* TASK: Filter these entries, keeping only lines that hold the word "введена".

═════ INFORMATION

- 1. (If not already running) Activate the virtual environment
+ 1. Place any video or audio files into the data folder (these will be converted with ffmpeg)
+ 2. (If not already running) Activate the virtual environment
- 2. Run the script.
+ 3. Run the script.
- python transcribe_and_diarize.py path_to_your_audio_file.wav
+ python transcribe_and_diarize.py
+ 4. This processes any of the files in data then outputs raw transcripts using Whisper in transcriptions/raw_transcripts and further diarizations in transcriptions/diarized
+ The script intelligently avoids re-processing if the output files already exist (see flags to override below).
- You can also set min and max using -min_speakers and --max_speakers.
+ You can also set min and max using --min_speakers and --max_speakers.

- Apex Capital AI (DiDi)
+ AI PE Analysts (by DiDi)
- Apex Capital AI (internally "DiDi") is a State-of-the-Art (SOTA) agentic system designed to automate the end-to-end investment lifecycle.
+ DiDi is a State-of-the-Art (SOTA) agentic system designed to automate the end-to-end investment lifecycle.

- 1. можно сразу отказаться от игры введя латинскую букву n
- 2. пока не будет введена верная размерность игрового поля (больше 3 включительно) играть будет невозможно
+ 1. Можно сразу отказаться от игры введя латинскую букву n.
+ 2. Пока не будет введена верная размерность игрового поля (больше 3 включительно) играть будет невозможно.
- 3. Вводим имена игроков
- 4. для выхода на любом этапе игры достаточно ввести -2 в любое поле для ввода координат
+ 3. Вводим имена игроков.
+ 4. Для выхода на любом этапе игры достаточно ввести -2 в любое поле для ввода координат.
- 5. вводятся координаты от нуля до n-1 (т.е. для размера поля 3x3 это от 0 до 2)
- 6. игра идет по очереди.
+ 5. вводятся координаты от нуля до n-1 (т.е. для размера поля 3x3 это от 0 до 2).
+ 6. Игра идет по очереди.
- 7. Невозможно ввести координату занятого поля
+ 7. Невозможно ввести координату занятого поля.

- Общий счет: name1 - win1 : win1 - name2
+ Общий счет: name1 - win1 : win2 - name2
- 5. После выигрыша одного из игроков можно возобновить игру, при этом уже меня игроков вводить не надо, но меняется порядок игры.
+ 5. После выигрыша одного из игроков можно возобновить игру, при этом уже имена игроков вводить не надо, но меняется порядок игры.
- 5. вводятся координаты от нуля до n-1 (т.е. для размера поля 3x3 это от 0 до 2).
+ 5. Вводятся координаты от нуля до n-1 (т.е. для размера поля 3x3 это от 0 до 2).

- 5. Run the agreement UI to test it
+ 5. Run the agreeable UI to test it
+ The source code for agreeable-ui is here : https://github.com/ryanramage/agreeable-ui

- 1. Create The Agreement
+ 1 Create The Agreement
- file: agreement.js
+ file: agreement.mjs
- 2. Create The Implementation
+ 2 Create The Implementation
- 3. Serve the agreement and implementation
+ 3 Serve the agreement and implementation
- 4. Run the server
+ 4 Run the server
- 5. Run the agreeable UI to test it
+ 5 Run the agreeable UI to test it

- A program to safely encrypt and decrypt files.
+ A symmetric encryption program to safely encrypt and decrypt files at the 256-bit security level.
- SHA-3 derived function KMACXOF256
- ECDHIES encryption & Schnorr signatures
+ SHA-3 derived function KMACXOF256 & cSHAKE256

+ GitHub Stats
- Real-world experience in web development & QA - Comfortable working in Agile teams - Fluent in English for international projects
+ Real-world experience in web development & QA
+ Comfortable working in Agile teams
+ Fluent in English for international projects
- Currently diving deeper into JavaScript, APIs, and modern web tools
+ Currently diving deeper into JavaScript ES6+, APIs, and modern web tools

══════════

* RESULT:
- 2. пока не будет введена верная размерность игрового поля (больше 3 включительно) играть будет невозможно
+ 2. Пока не будет введена верная размерность игрового поля (больше 3 включительно) играть будет невозможно.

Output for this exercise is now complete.